– У нечисти? Да, немного иначе. Мы ведь и живем дольше. Сейчас я соответствую человеческому расцвету юности и буду еще соответствовать лет триста, если ничего не изменится, – прикинул Вася. – Потом наступит что-то вроде зрелости.
– Понятно, – у Кости перед мысленным взором побежали картинки – как он взрослеет, матереет, потом седеет, дряхлеет и, наконец, умирает. А Вася не меняется абсолютно.
У него в горле пересохло от этих мыслей, и он мотнул головой, пытаясь их отогнать.
– Я тебя нарисую, завтра же! – решительно пообещал он.
– Нарисуешь меня? – Вася был удивлен таким поворотом разговора. – Тебе мало фотографий?
– Мало! Хочу рисунок, – эта мысль ведь преследовала его едва ли не с первой встречи. – Не волнуйся, я неплохо рисую, вроде.
– Я не волнуюсь, рисуй, как тебе хочется. Это будет портрет? – поинтересовался Вася.
– Хм… нет, – чуть отодвинувшись, чтобы охватить взглядом больше Васиного тела, Костя покачал головой. – То есть, буквально, да, портрет, конечно, но не только лицо.

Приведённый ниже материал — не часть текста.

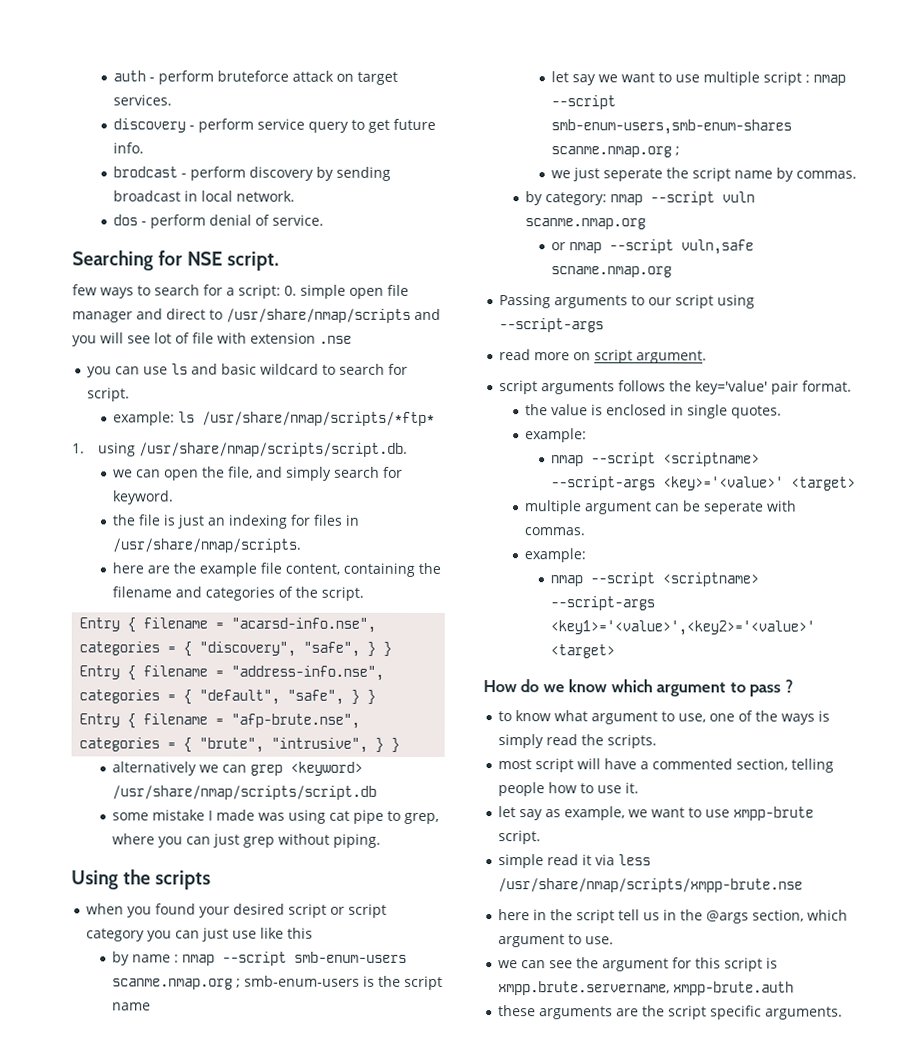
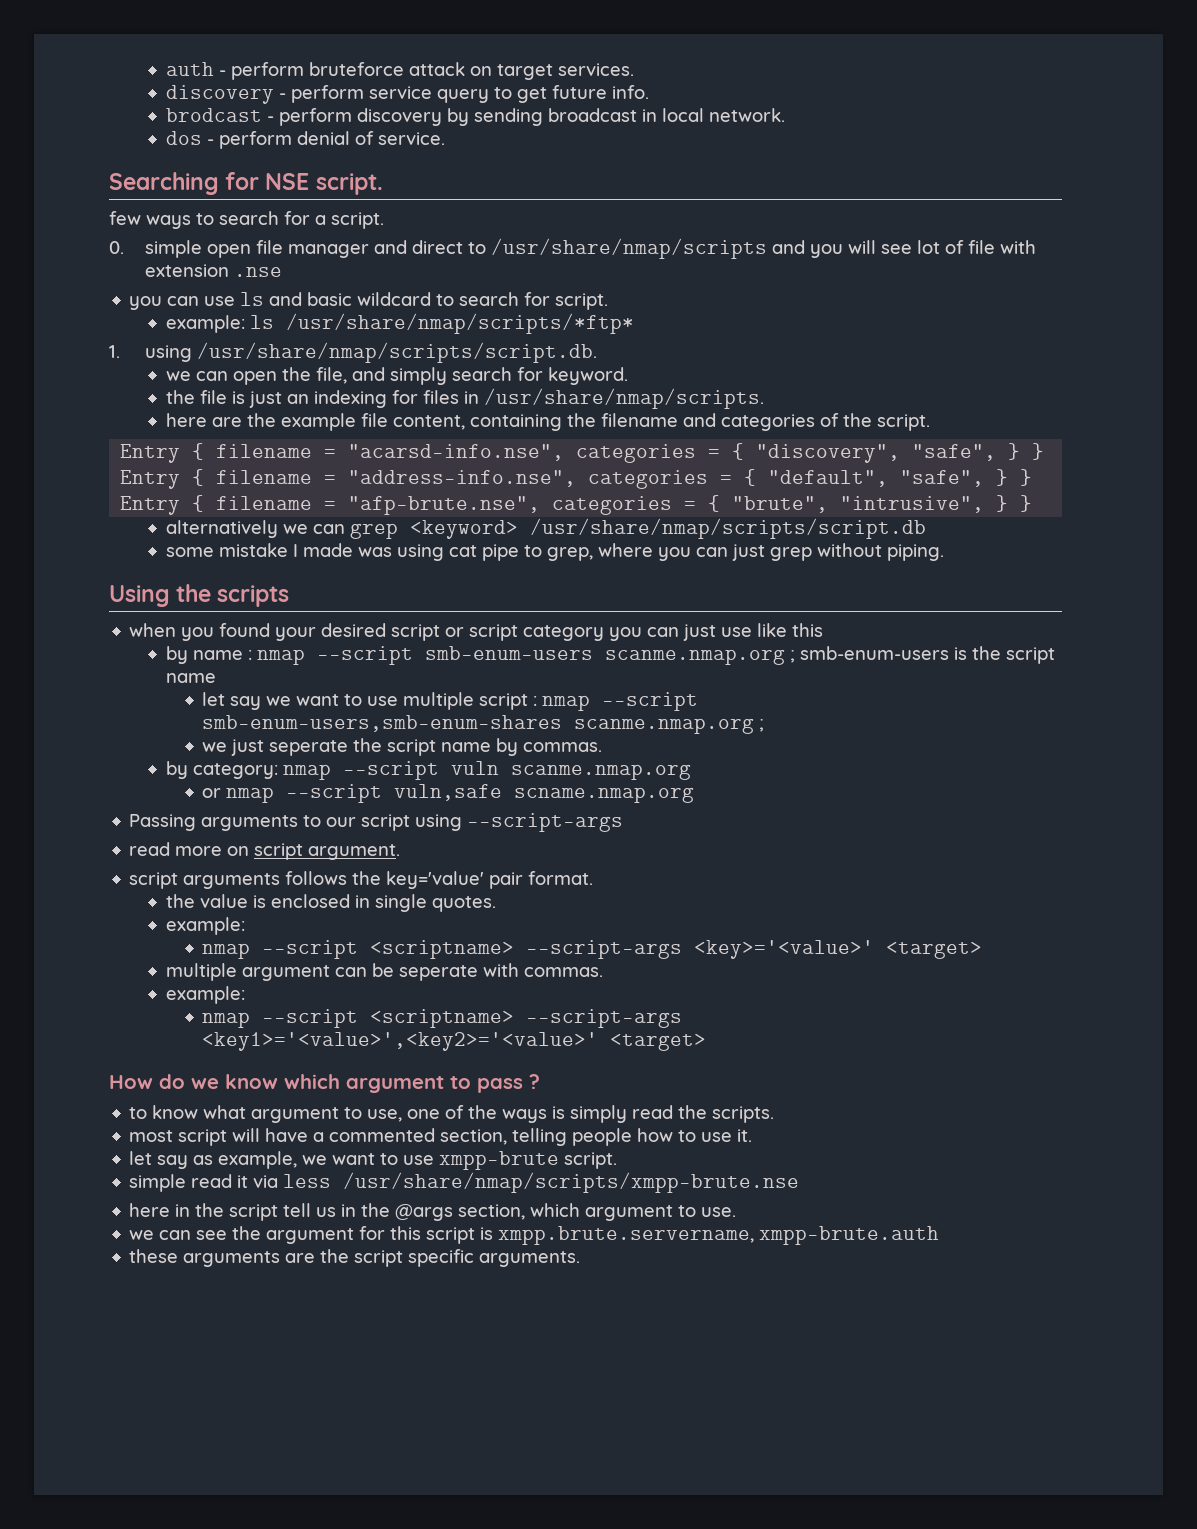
- few ways to search for a script: 0. simple open file manager and direct to /usr/share/nmap/scripts and you will see lot of file with extension .nse
+ few ways to search for a script.
+ 0. simple open file manager and direct to /usr/share/nmap/scripts and you will see lot of file with extension .nse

Я подумаю, – пообещал он и вернулся в объятья Василька.
– Везет мне на творцов, то поэты, то писатели, то художники, – улыбнулся Вася, поглаживая его по спине.
– Значит, ты сам таких притягиваешь, – Костя не ревновал Васю к его прежним отношениям и влюбленностям, во-первых, не видел смысла, а, во-вторых, ему грели душу слова о первой взаимности.
К рисованию он подготовился основательно – добавил в их каморку еще света, прихватил из дома фанерку, чтобы подложить под лист, тщательно наточил карандаши и, конечно, топчан обустроил, чтобы Васе удобно было долго лежать.
– Устраивайся, – попросил он, оставив открытой шторку, чтобы солнечный свет проникал внутрь и целовал длинные ноги Василька.
– Я буду просто лежать? – спросил Василек, подпихивая под себя подушки, чтобы было удобно. – Или ты хочешь рисовать меня спящим?
– Нет, я должен видеть твои глаза, – предупредил Костя, подойдя к нему, чтобы устроить поэффектнее, но и удобно для Васи. – Одну руку закинь за голову, вот так, а вторую можешь к лицу, чуть отводи волосы. Вот так замечательно, – Костя поцеловал его в кончик носа и, вернувшись к своему рабочему месту, приступил к делу.
– Как это называют в искусстве, Одалиска? – рассмеялся Василек, ощущая себя немного странно, но покорно лежал, как ему сказали. Он прогнулся в пояснице, повернул бедро, и изгибы его тела на миг заставили Костю забыть, что он хотел.
– Ты… в миллион раз прекраснее любой Одалиски, – прочистив пересохшее горло, отозвался он. – Не провоцируй меня, пожалуйста! Мне и так непросто, – он облизал губы.